(Edit difference data)
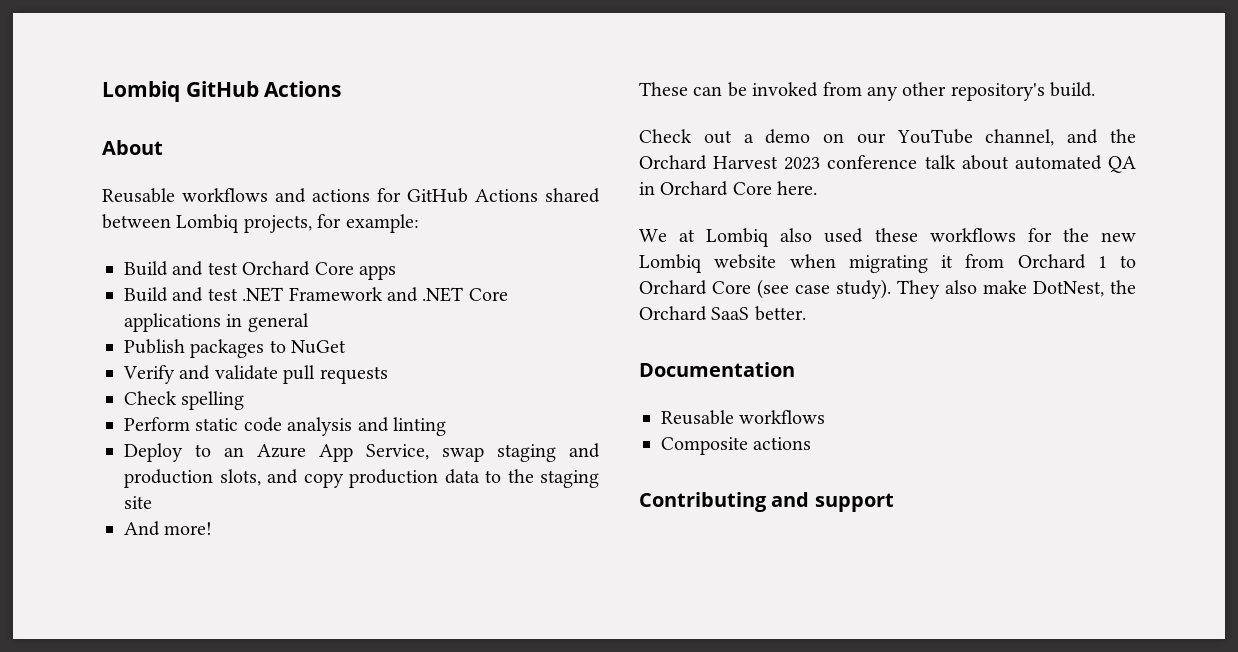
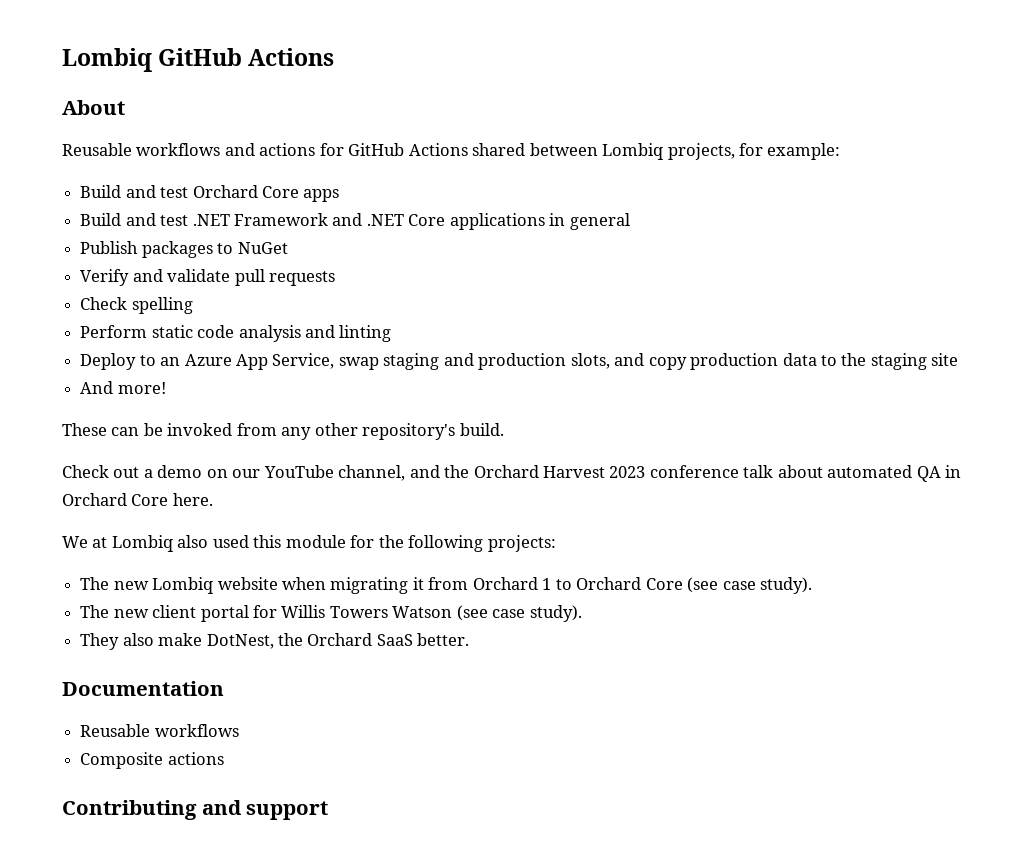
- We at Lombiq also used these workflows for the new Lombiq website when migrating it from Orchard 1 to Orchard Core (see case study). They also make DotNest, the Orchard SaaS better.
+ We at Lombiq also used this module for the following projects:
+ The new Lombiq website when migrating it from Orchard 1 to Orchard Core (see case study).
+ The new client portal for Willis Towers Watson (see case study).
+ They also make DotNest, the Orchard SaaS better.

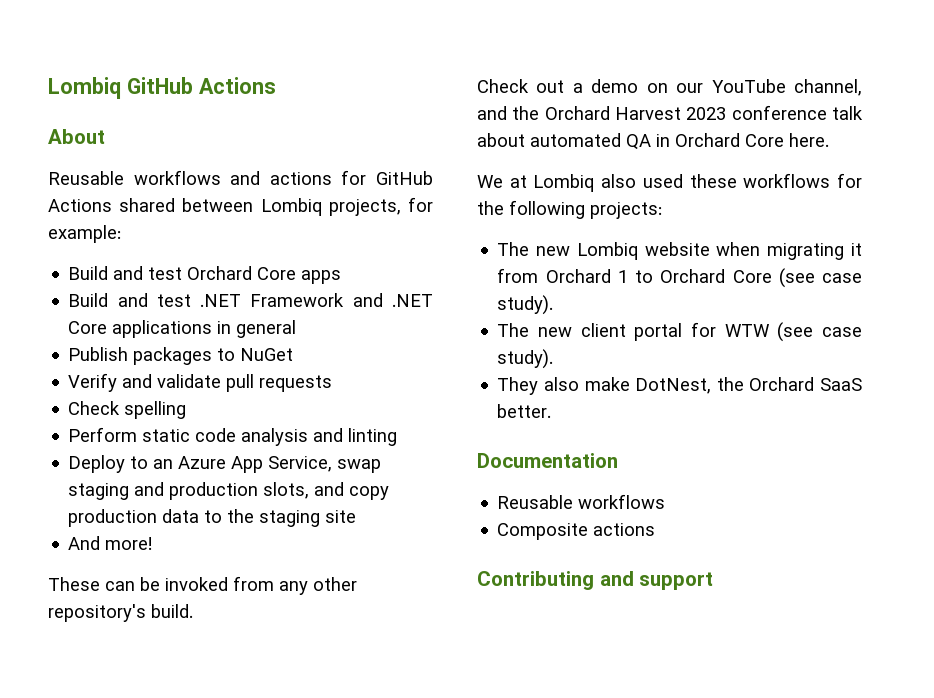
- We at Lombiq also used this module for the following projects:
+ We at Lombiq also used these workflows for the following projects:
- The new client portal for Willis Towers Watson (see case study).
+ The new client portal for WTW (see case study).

• [Exercise description]:
Within the records above, each line containing "following" is to be returned.

• [Answer space]:
+ We at Lombiq also used this module for the following projects:
- We at Lombiq also used this module for the following projects:
+ We at Lombiq also used these workflows for the following projects:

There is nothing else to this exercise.